-------- LISTED RECORDS

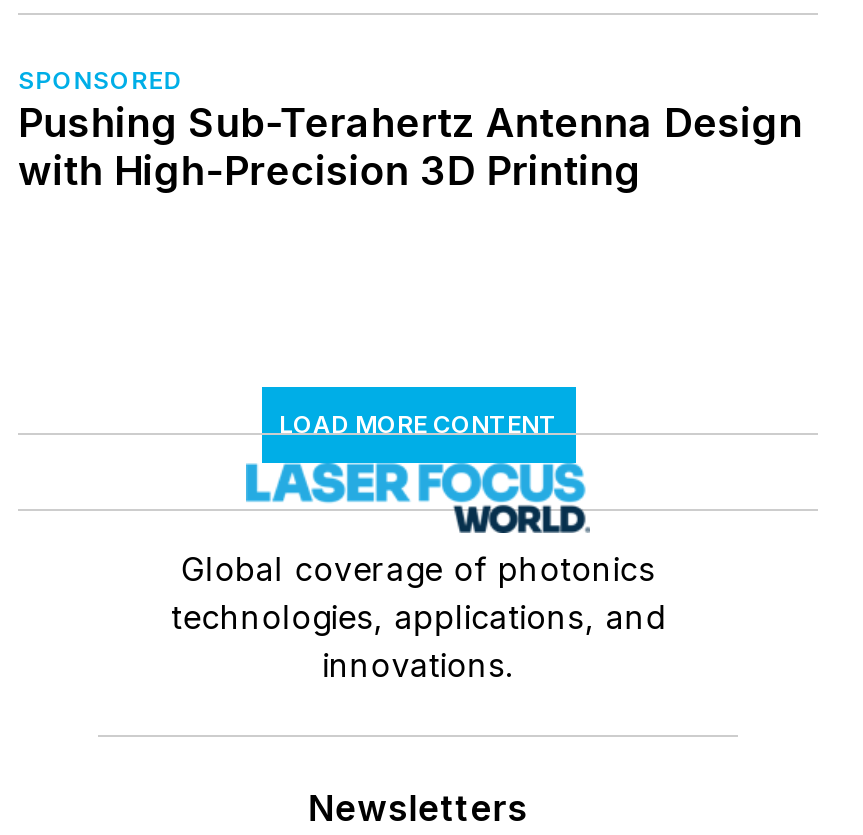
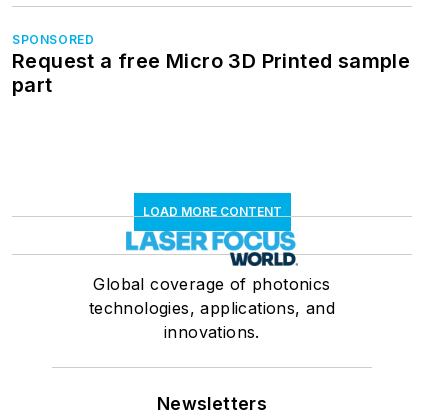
- Pushing Sub-Terahertz Antenna Design
- with High-Precision 3D Printing
+ Request a free Micro 3D Printed sample
+ part
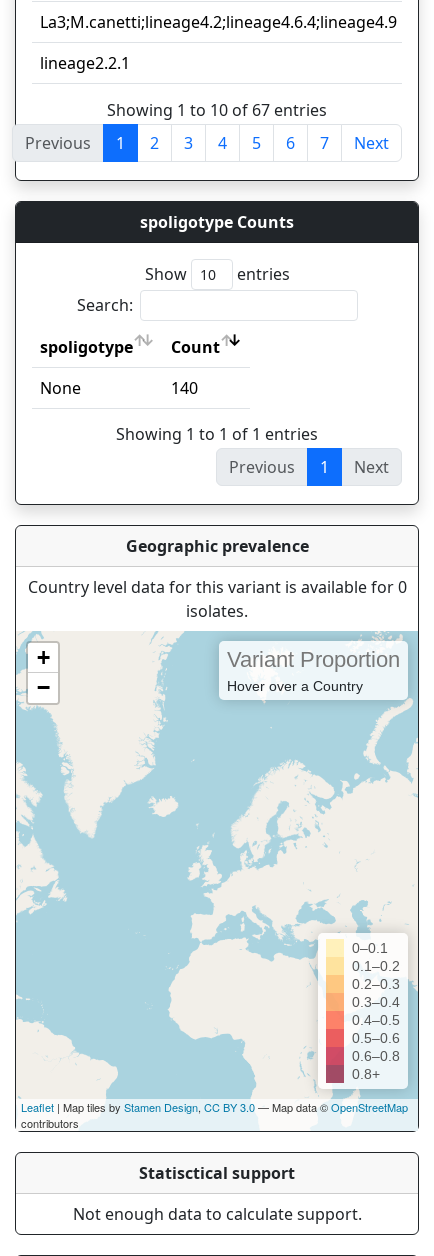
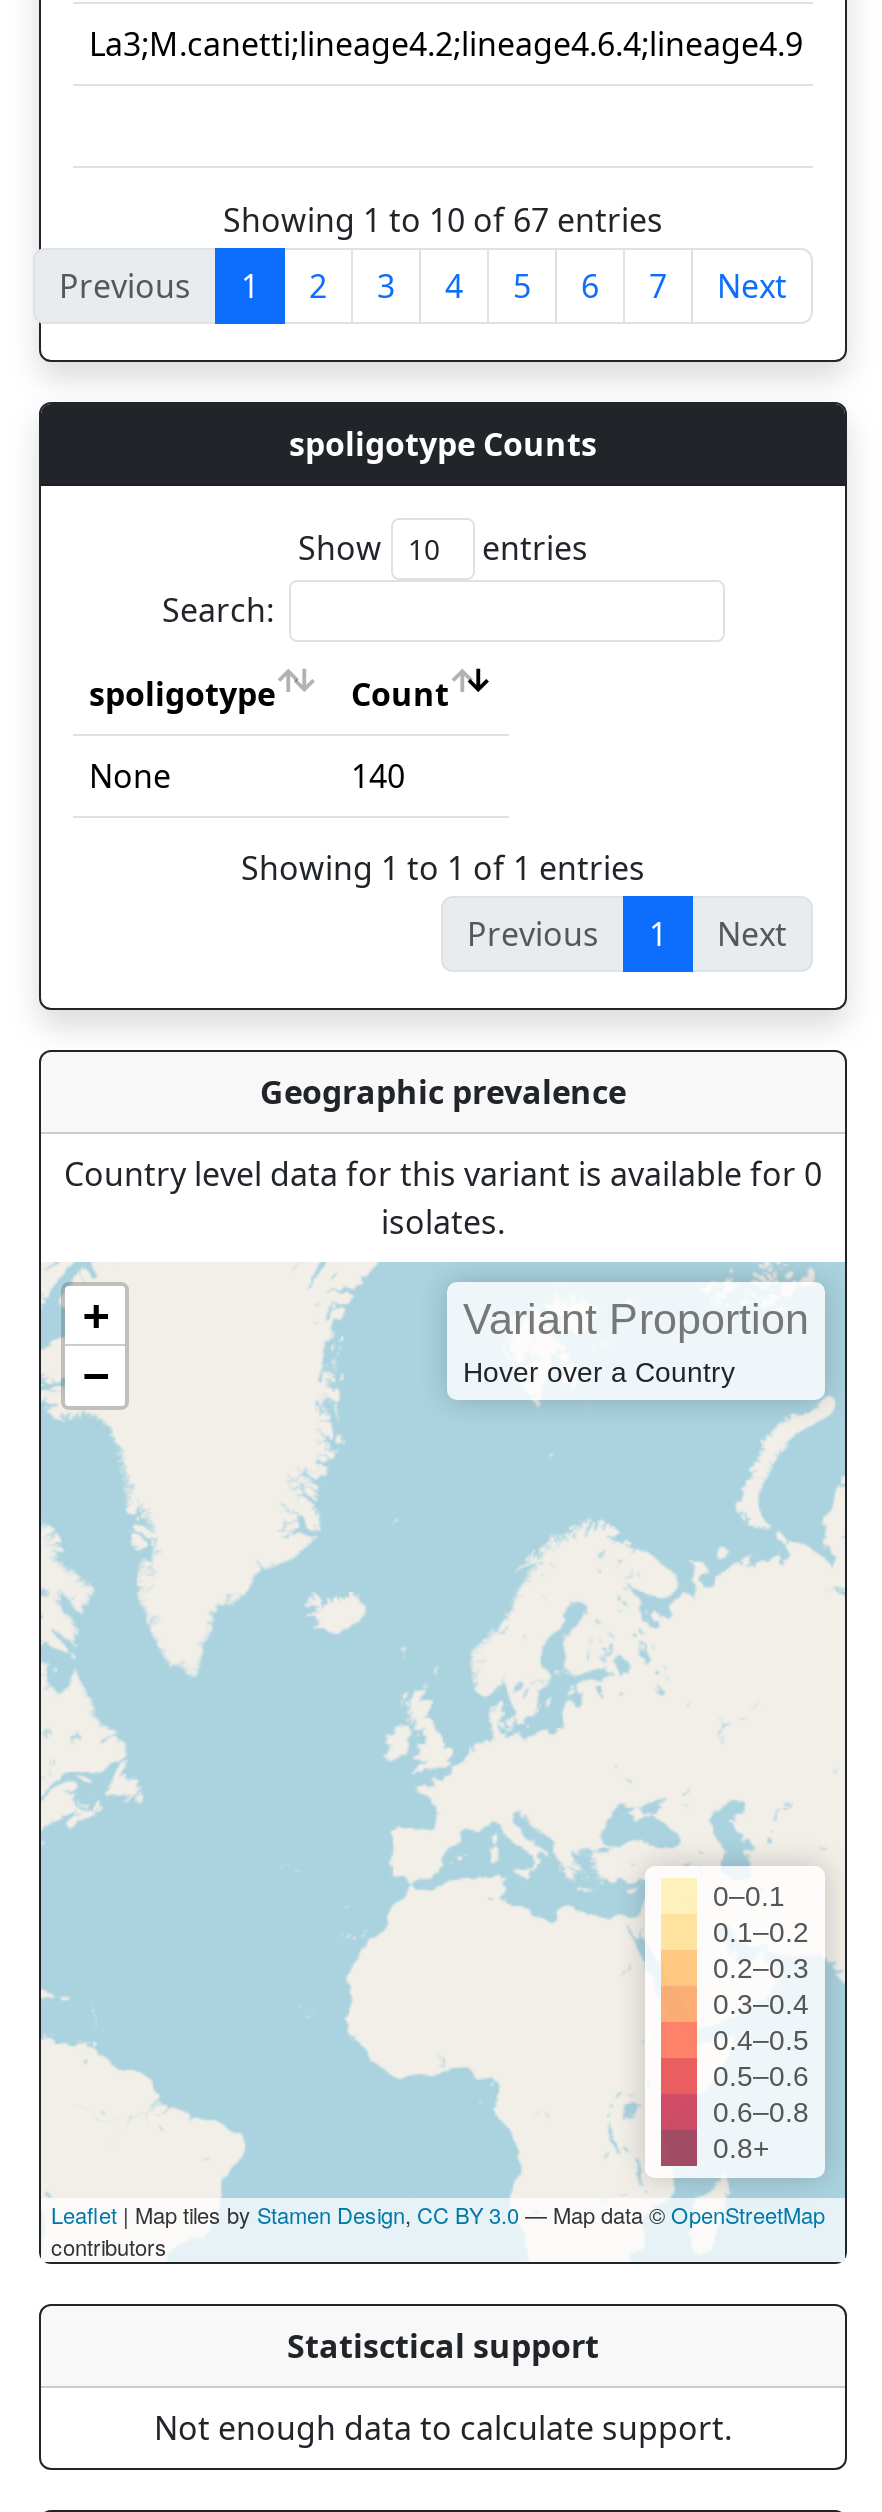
- lineage2.2.1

----------------

TASK INSTRUCTIONS
Repeat the data above exactly, images excluded.

ANSWER BOX
- Pushing Sub-Terahertz Antenna Design
- with High-Precision 3D Printing
+ Request a free Micro 3D Printed sample
+ part
- lineage2.2.1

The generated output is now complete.